[Opening Dataset entries section]
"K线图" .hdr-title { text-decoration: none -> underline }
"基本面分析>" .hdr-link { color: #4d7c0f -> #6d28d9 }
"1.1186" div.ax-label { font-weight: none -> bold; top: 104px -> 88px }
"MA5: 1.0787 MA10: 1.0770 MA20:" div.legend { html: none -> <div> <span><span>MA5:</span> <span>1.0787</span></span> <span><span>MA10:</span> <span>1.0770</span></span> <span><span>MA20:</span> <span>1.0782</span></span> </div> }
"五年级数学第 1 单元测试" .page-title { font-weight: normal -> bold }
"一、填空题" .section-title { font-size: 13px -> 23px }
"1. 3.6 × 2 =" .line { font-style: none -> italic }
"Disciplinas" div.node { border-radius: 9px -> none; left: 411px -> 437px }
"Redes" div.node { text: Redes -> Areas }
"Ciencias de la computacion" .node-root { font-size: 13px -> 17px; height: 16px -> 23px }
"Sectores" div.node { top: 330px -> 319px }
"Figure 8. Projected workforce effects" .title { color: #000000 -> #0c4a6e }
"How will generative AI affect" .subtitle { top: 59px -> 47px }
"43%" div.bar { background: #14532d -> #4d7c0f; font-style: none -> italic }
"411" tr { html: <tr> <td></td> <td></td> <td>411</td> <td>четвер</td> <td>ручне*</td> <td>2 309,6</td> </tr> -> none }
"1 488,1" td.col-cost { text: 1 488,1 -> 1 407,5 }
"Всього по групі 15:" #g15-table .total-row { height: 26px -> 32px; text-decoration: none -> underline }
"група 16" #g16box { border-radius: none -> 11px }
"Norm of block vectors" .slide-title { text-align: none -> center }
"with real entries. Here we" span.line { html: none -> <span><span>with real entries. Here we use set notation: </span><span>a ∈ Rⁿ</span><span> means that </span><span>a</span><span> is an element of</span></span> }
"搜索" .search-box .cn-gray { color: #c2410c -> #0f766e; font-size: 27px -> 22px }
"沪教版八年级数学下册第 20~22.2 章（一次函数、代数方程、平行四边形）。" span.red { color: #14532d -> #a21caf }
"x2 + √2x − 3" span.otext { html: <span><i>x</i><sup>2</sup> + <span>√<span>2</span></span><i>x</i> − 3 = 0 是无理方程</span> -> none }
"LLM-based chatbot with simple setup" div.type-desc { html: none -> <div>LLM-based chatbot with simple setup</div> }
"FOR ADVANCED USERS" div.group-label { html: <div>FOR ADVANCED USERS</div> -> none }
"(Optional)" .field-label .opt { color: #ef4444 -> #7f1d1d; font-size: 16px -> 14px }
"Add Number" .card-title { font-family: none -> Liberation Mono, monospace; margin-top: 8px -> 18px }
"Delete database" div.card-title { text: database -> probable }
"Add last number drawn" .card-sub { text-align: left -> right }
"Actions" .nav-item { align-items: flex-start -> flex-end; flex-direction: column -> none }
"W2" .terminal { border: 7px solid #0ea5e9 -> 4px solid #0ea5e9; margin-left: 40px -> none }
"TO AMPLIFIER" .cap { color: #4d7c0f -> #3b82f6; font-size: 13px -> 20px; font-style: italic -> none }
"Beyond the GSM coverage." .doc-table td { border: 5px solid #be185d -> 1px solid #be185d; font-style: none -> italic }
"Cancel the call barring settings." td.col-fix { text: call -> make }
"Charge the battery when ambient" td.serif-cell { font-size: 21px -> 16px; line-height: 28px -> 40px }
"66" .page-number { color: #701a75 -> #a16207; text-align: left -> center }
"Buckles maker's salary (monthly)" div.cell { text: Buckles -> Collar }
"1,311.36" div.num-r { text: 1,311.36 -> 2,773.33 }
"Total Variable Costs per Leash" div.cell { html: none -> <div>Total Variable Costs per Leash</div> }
[Closing Dataset entries section]
(Task):
Exactly the lines from the one containing "text: database ->" through the end of the entries above must be output, and no others.

(Expected output):
"Delete database" div.card-title { text: database -> probable }
"Add last number drawn" .card-sub { text-align: left -> right }
"Actions" .nav-item { align-items: flex-start -> flex-end; flex-direction: column -> none }
"W2" .terminal { border: 7px solid #0ea5e9 -> 4px solid #0ea5e9; margin-left: 40px -> none }
"TO AMPLIFIER" .cap { color: #4d7c0f -> #3b82f6; font-size: 13px -> 20px; font-style: italic -> none }
"Beyond the GSM coverage." .doc-table td { border: 5px solid #be185d -> 1px solid #be185d; font-style: none -> italic }
"Cancel the call barring settings." td.col-fix { text: call -> make }
"Charge the battery when ambient" td.serif-cell { font-size: 21px -> 16px; line-height: 28px -> 40px }
"66" .page-number { color: #701a75 -> #a16207; text-align: left -> center }
"Buckles maker's salary (monthly)" div.cell { text: Buckles -> Collar }
"1,311.36" div.num-r { text: 1,311.36 -> 2,773.33 }
"Total Variable Costs per Leash" div.cell { html: none -> <div>Total Variable Costs per Leash</div> }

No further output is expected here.